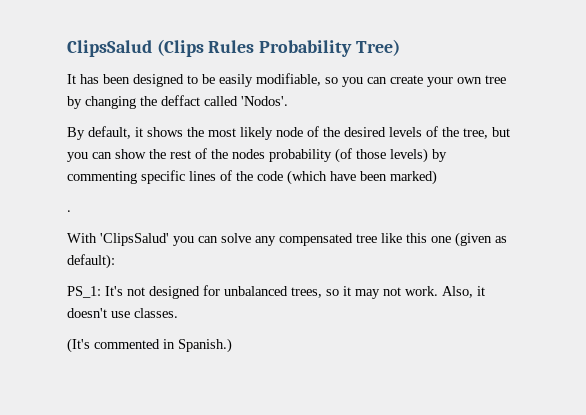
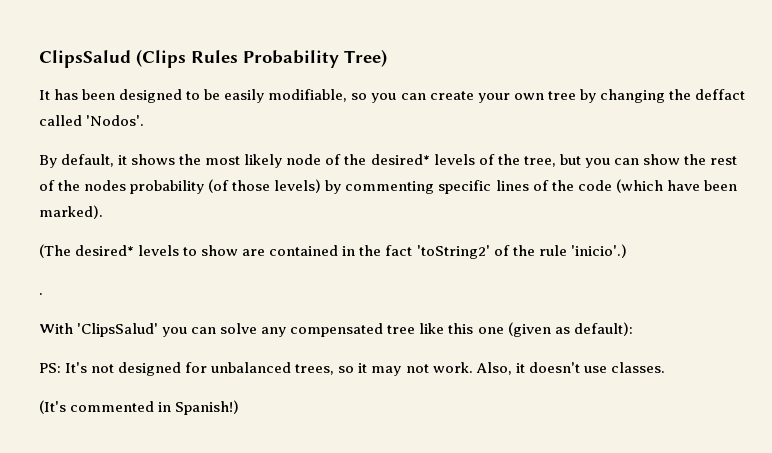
- By default, it shows the most likely node of the desired levels of the tree, but you can show the rest of the nodes probability (of those levels) by commenting specific lines of the code (which have been marked)
+ By default, it shows the most likely node of the desired* levels of the tree, but you can show the rest of the nodes probability (of those levels) by commenting specific lines of the code (which have been marked).
+ (The desired* levels to show are contained in the fact 'toString2' of the rule 'inicio'.)
- PS_1: It's not designed for unbalanced trees, so it may not work.
+ PS: It's not designed for unbalanced trees, so it may not work.
- (It's commented in Spanish.)
+ (It's commented in Spanish!)

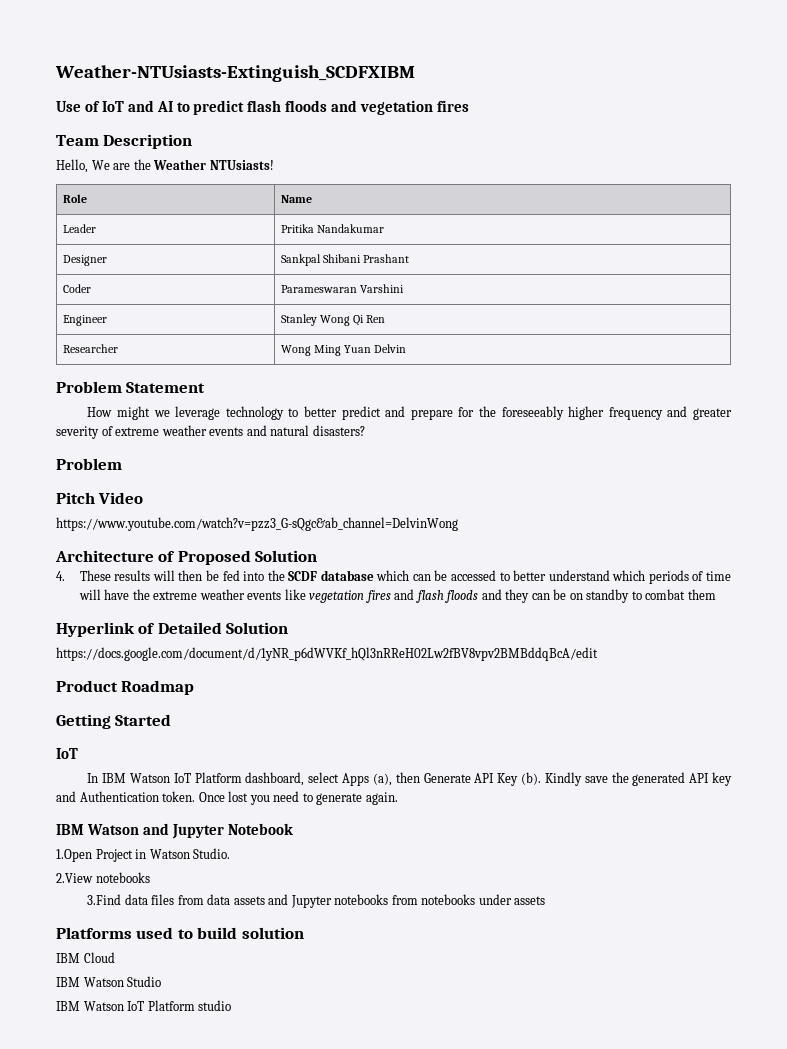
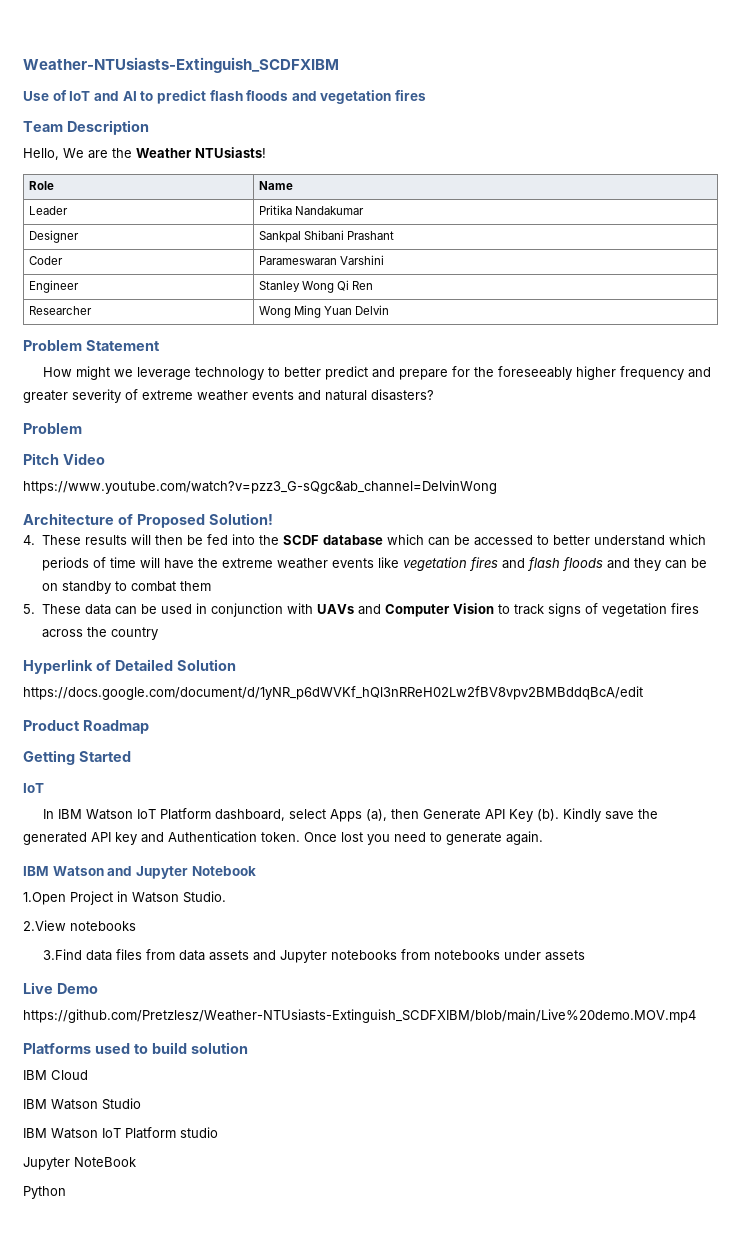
- Architecture of Proposed Solution
+ Architecture of Proposed Solution!
+ 5. These data can be used in conjunction with UAVs and Computer Vision to track signs of vegetation fires across the country
+ Live Demo
+ https://github.com/Pretzlesz/Weather-NTUsiasts-Extinguish_SCDFXIBM/blob/main/Live%20demo.MOV.mp4
+ Jupyter NoteBook
+ Python

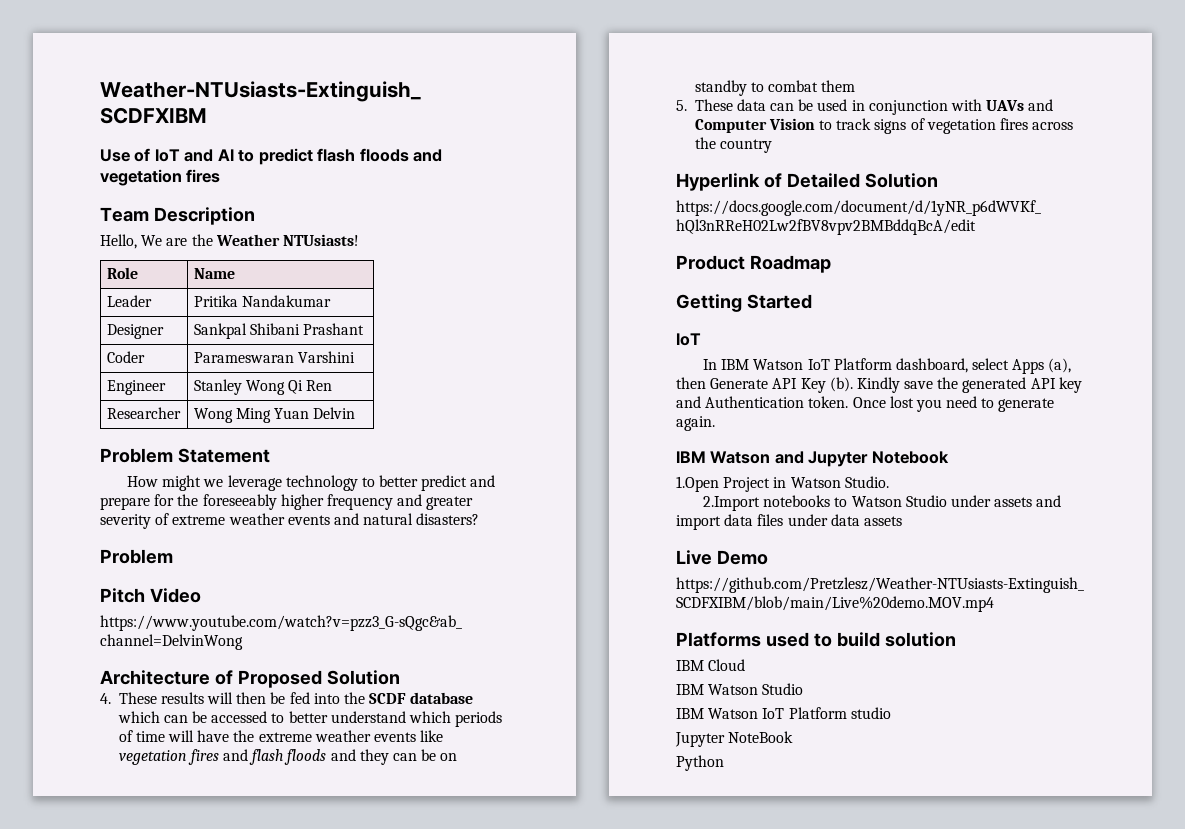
- Architecture of Proposed Solution!
+ Architecture of Proposed Solution
- 2.View notebooks
- 3.Find data files from data assets and Jupyter notebooks from notebooks under assets
+ 2.Import notebooks to Watson Studio under assets and import data files under data assets

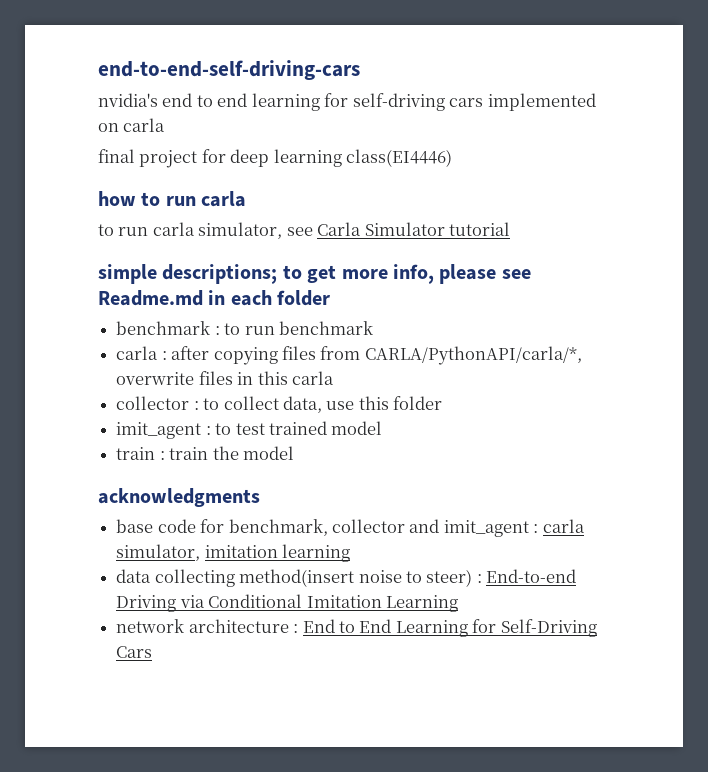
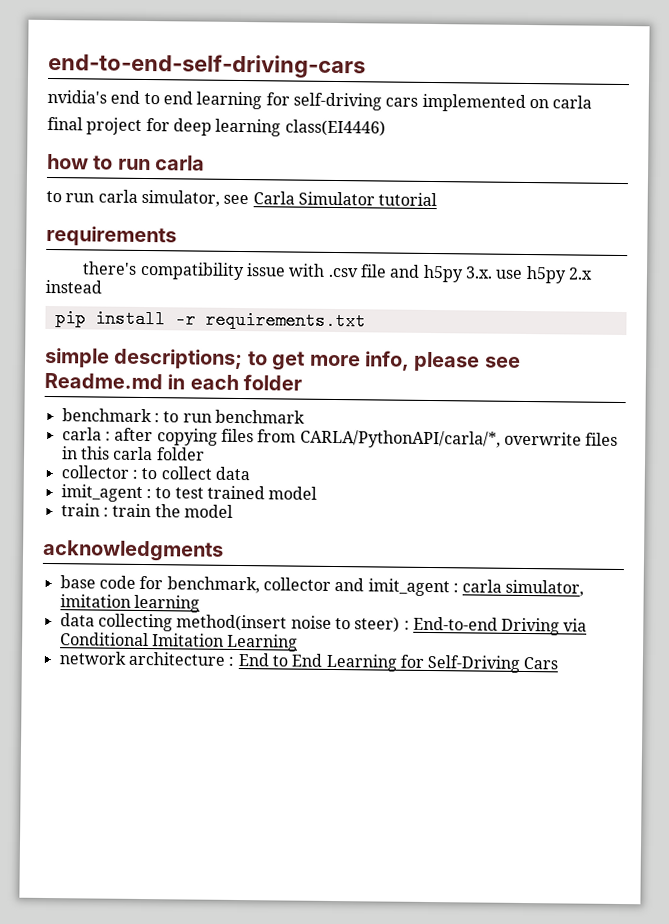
+ requirements
+ there's compatibility issue with .csv file and h5py 3.x. use h5py 2.x instead
+ pip install -r requirements.txt
- carla : after copying files from CARLA/PythonAPI/carla/*, overwrite files in this carla
+ carla : after copying files from CARLA/PythonAPI/carla/*, overwrite files in this carla folder
- collector : to collect data, use this folder
+ collector : to collect data

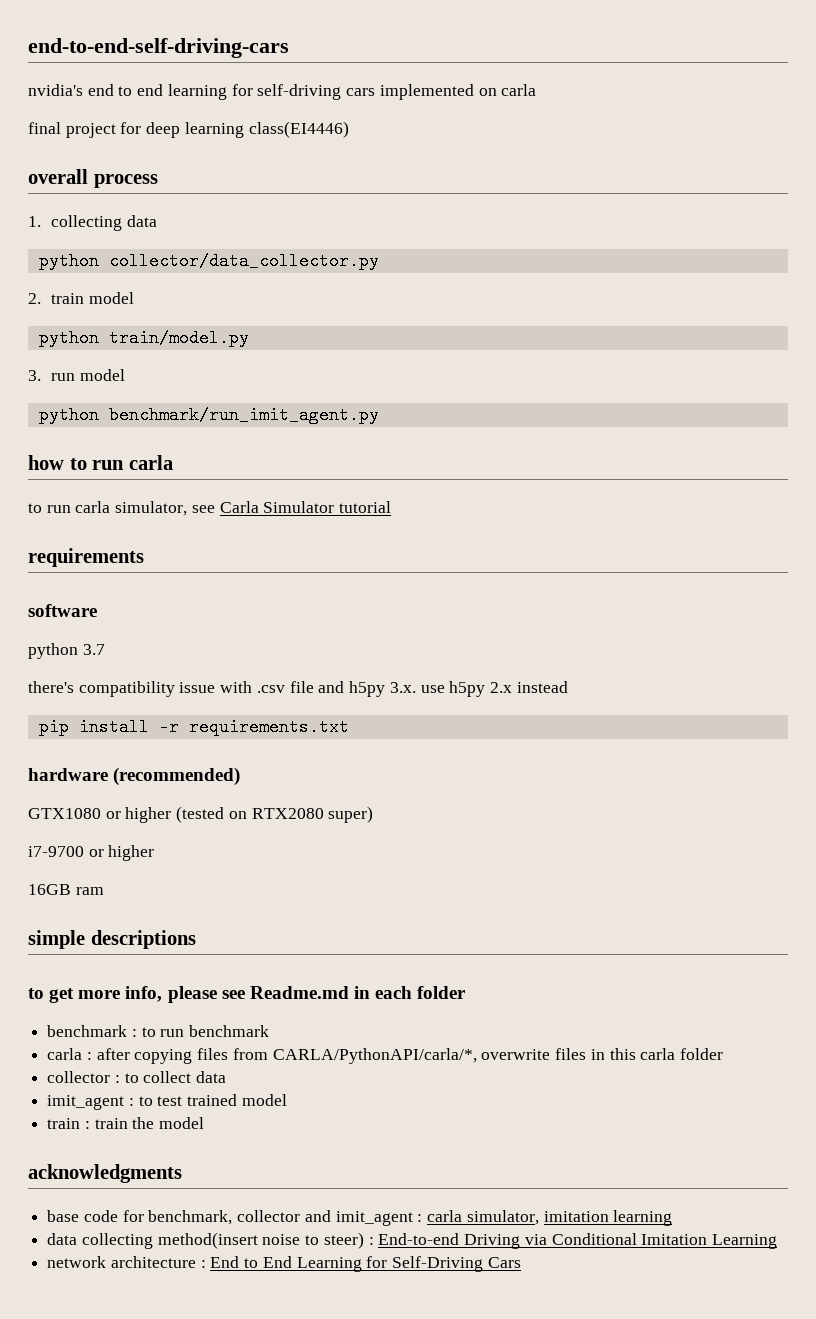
+ overall process
+ 1. collecting data
+ python collector/data_collector.py
+ 2. train model
+ python train/model.py
+ 3. run model
+ python benchmark/run_imit_agent.py
+ software
+ python 3.7
+ hardware (recommended)
+ GTX1080 or higher (tested on RTX2080 super)
+ i7-9700 or higher
+ 16GB ram
- simple descriptions; to get more info, please see Readme.md in each folder
+ simple descriptions
+ to get more info, please see Readme.md in each folder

● **INSTRUCTIONS FOR THE TASK**: Go line by line through the data, copying each one that contains the word "Readme".

● **RESULT OF THIS EXERCISE**:
- simple descriptions; to get more info, please see Readme.md in each folder
+ to get more info, please see Readme.md in each folder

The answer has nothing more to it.